Task to complete: With the pictures omitted, repeat exactly the lines below starting with the line that has "zaczyna się Azja" and going on through the line that has "text: Endzie ->".

Dataset entries:
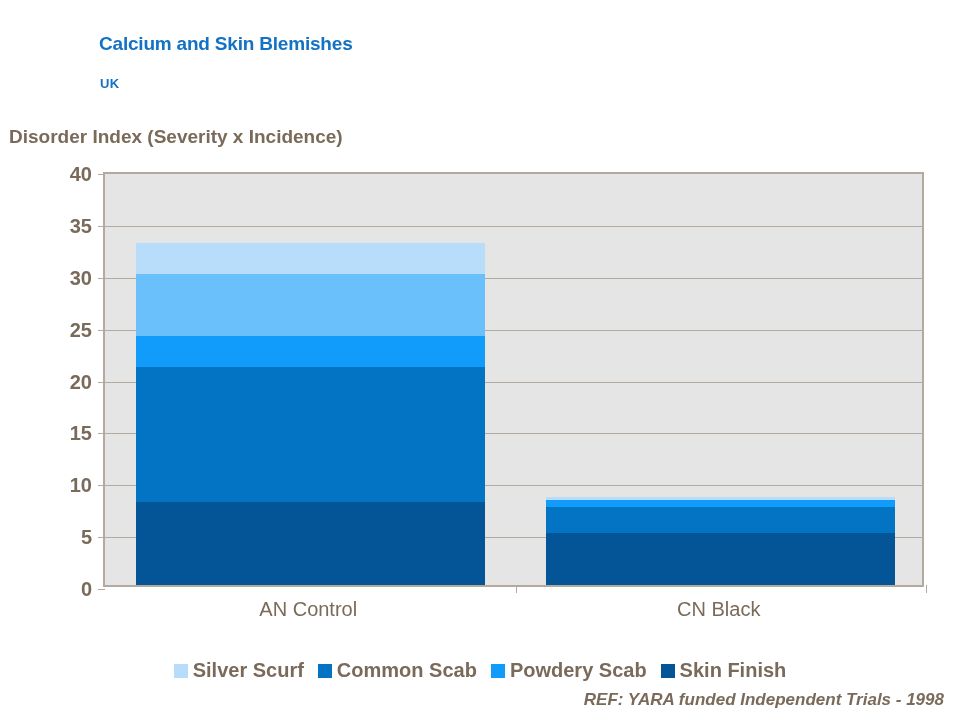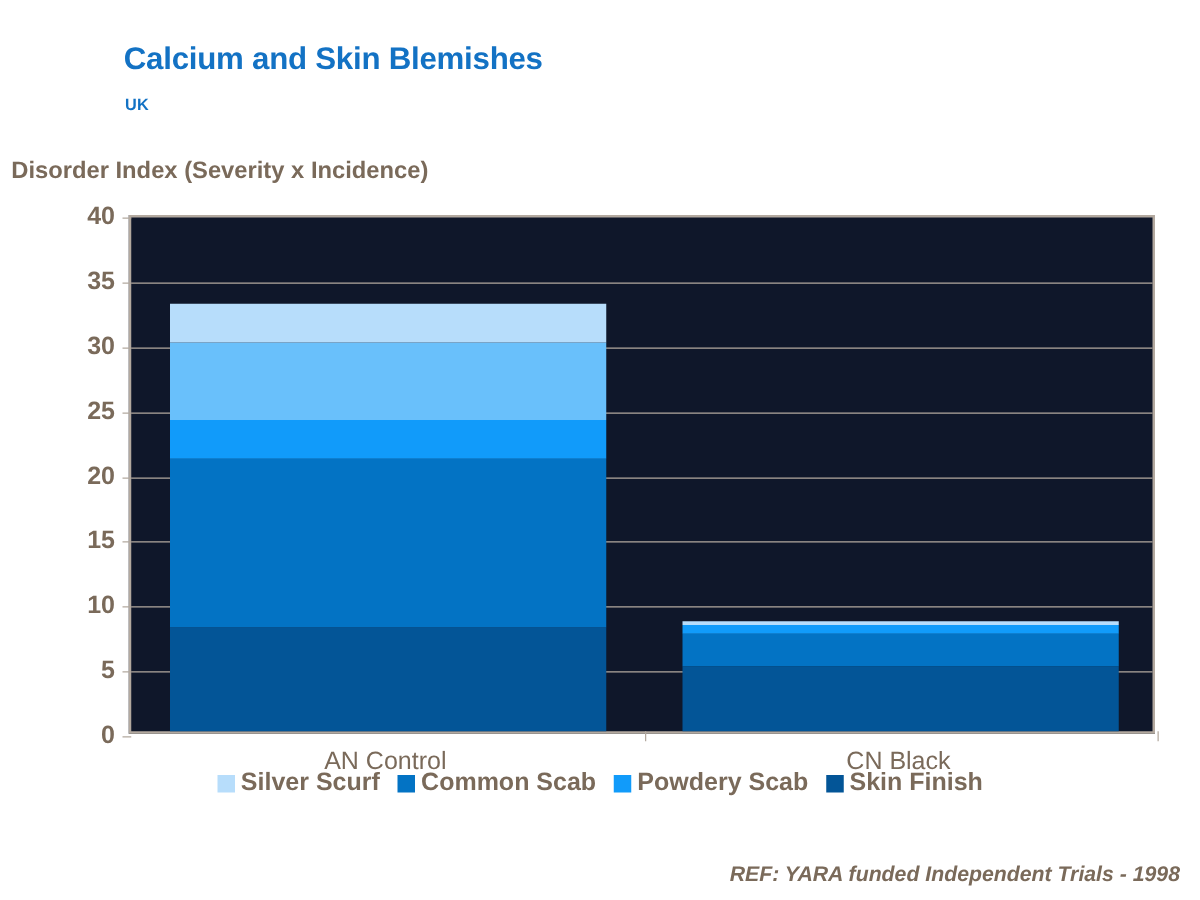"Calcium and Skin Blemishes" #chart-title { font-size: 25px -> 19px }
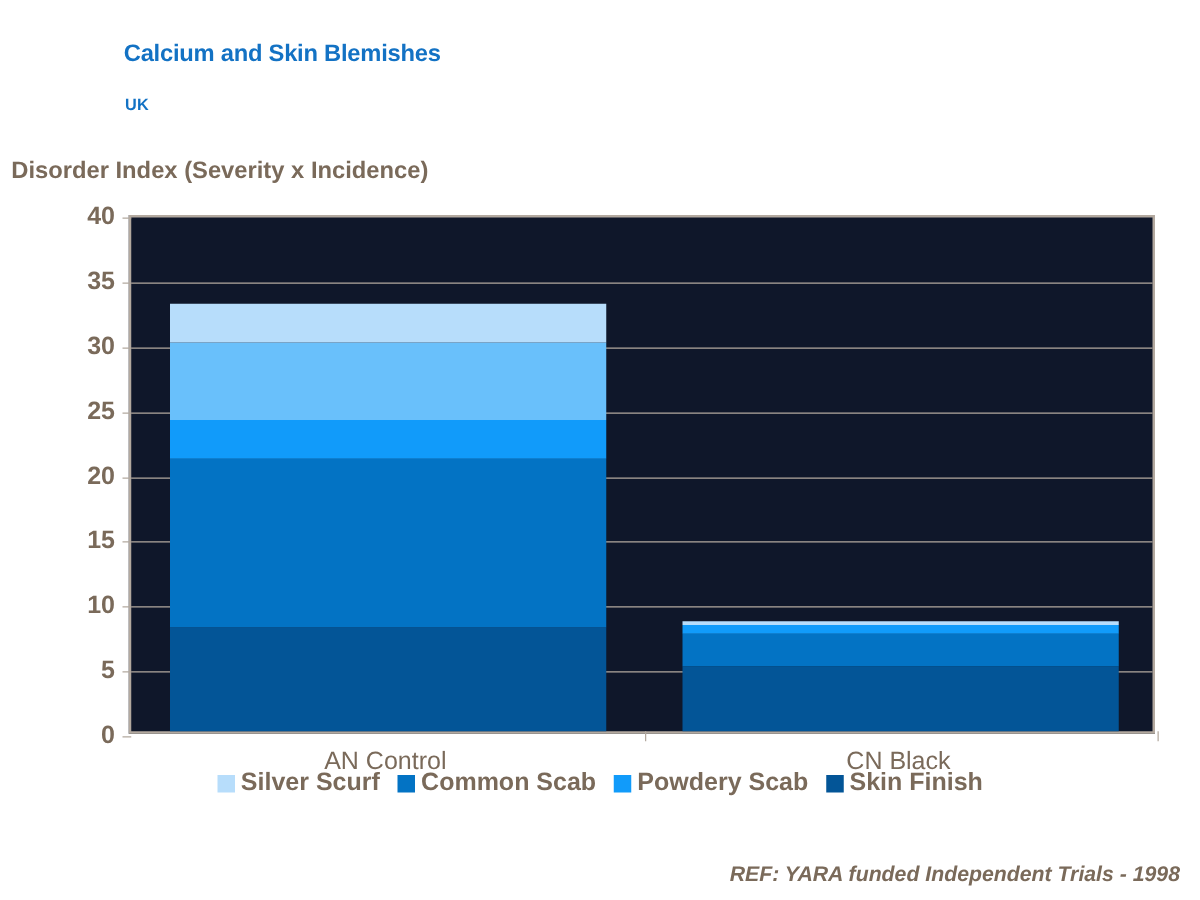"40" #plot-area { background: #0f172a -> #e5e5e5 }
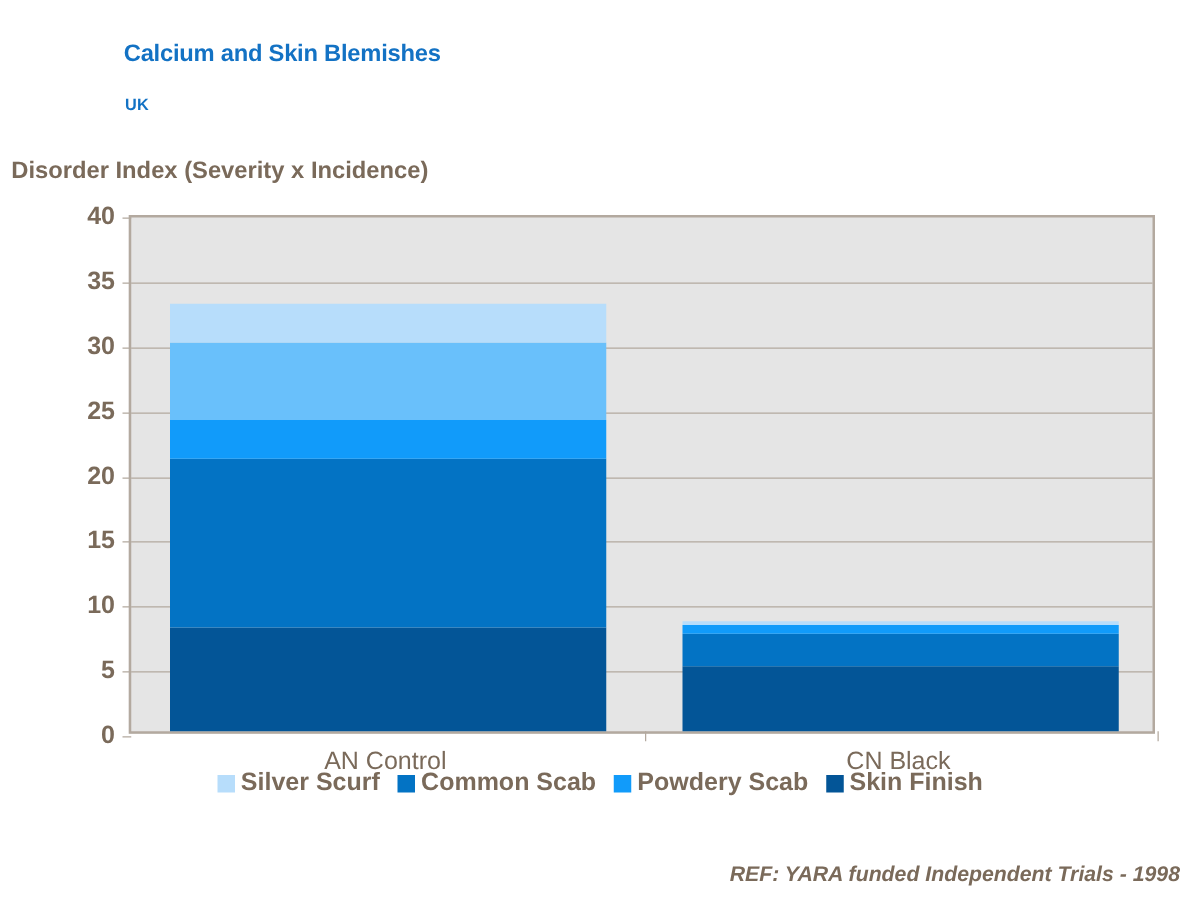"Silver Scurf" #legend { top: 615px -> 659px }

==

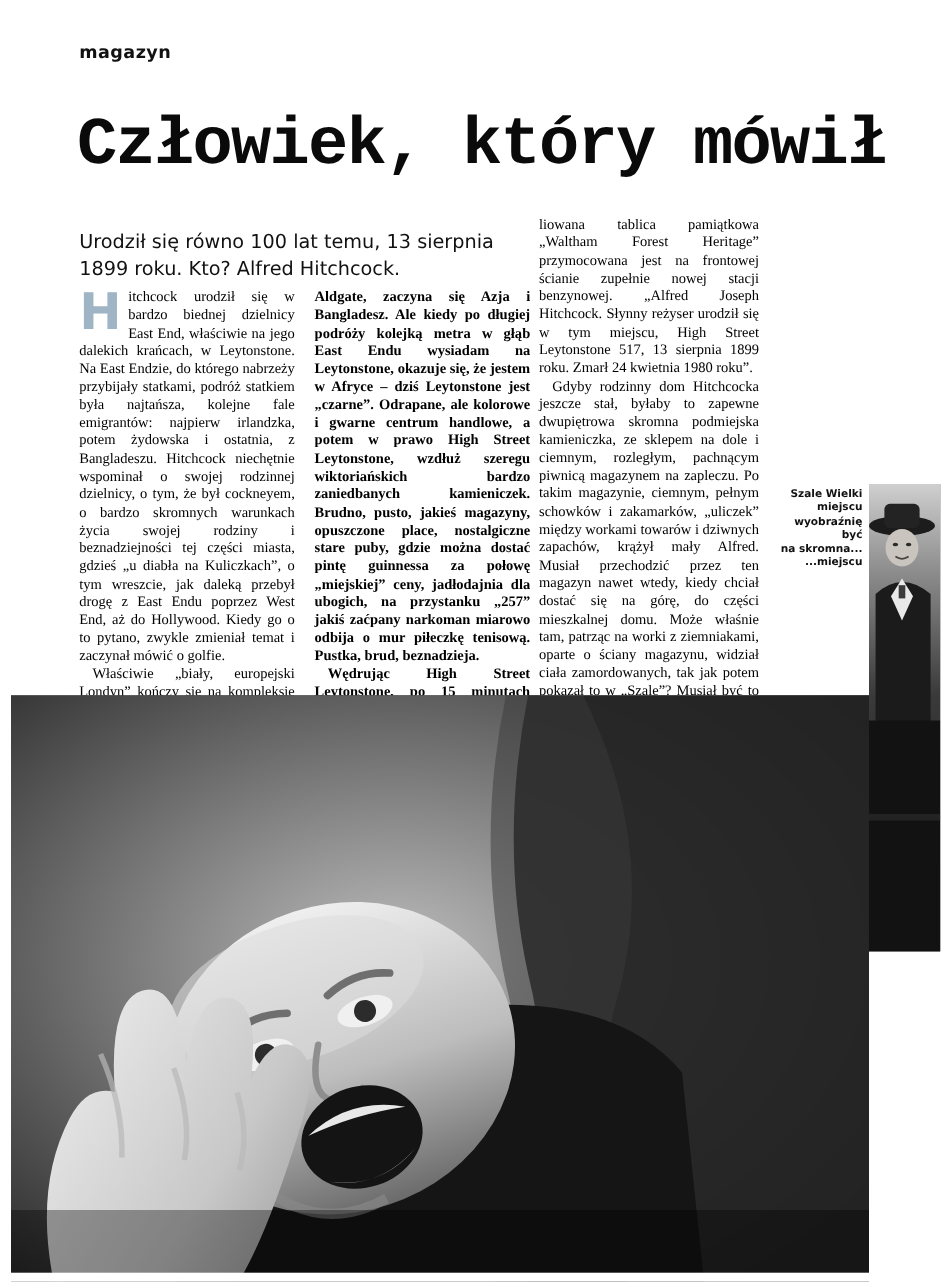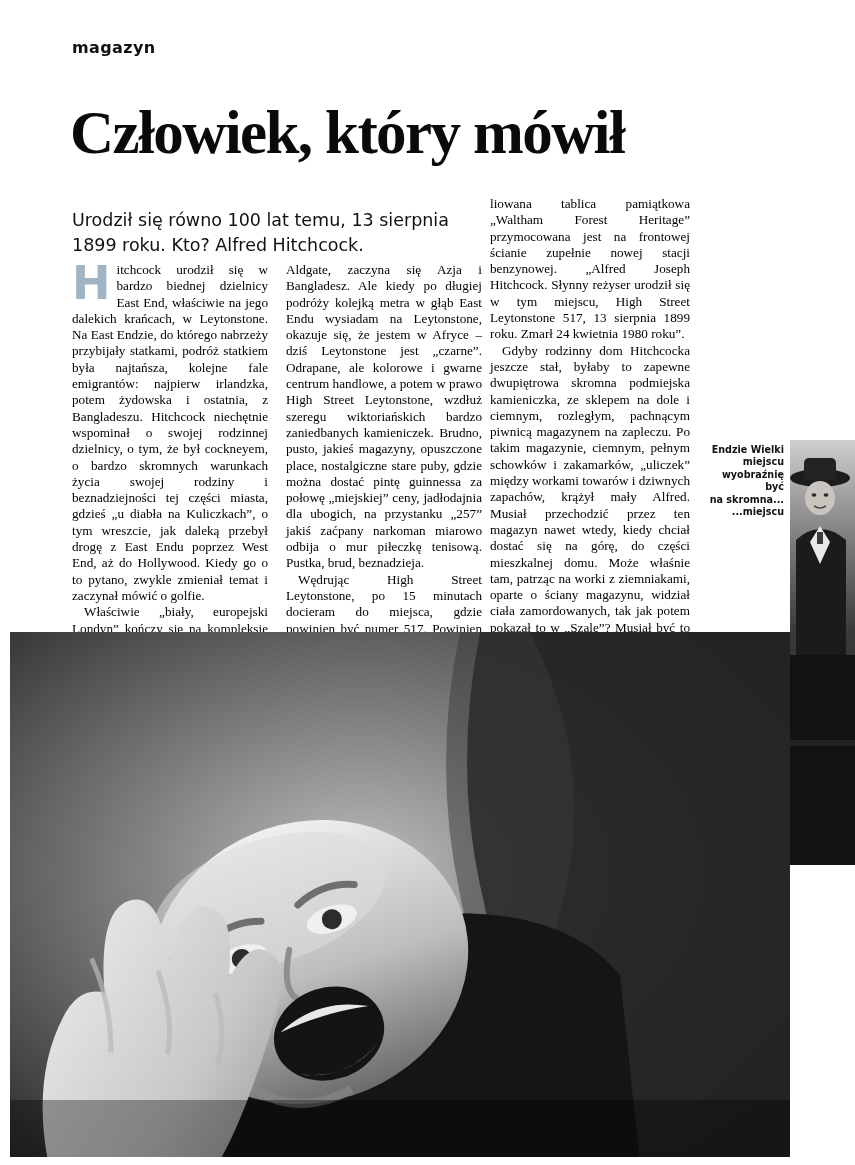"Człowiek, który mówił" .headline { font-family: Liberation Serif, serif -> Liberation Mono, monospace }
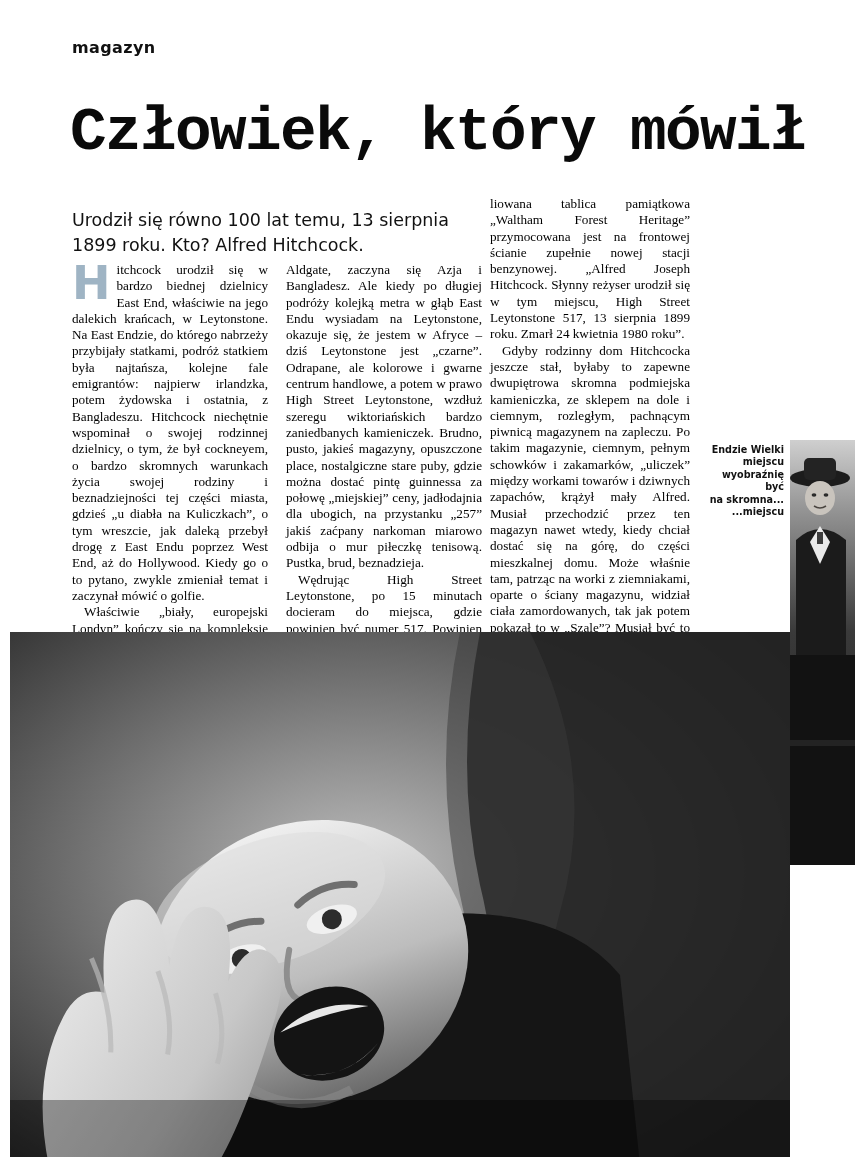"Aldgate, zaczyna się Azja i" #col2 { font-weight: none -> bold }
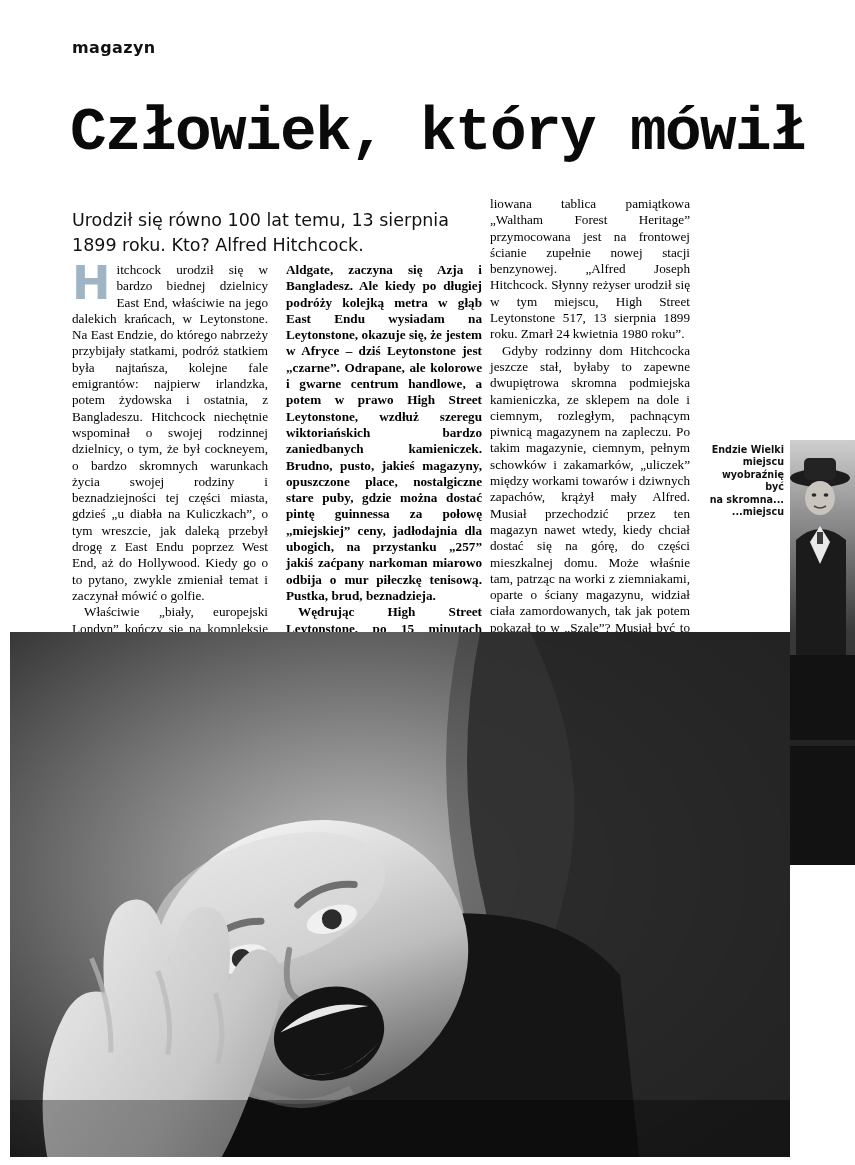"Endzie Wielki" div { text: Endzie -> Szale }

Written answer:
"Aldgate, zaczyna się Azja i" #col2 { font-weight: none -> bold }
"Endzie Wielki" div { text: Endzie -> Szale }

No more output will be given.